Records shown ▸

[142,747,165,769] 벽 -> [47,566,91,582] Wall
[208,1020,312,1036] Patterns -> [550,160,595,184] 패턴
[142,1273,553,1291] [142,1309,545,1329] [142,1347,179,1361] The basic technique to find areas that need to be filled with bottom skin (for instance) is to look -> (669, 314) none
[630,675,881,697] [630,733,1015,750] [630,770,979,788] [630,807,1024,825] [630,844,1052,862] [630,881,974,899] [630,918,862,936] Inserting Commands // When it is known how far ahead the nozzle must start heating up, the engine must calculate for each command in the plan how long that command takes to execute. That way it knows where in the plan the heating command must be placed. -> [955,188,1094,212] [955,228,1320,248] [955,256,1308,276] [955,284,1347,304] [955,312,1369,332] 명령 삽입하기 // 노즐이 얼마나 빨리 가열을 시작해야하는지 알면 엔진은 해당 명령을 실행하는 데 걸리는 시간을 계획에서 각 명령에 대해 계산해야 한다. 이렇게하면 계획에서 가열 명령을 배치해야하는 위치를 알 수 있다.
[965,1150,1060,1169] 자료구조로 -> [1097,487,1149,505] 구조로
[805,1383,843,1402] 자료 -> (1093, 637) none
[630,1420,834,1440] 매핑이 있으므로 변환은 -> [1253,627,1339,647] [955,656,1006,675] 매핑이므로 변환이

Activity ▸
Would you copy out exactly the lines from the one holding "[805,1383,843,1402] 자료 -> (1093, 637) none" through the end of the entries above, both ends included?

Result below ▸
[805,1383,843,1402] 자료 -> (1093, 637) none
[630,1420,834,1440] 매핑이 있으므로 변환은 -> [1253,627,1339,647] [955,656,1006,675] 매핑이므로 변환이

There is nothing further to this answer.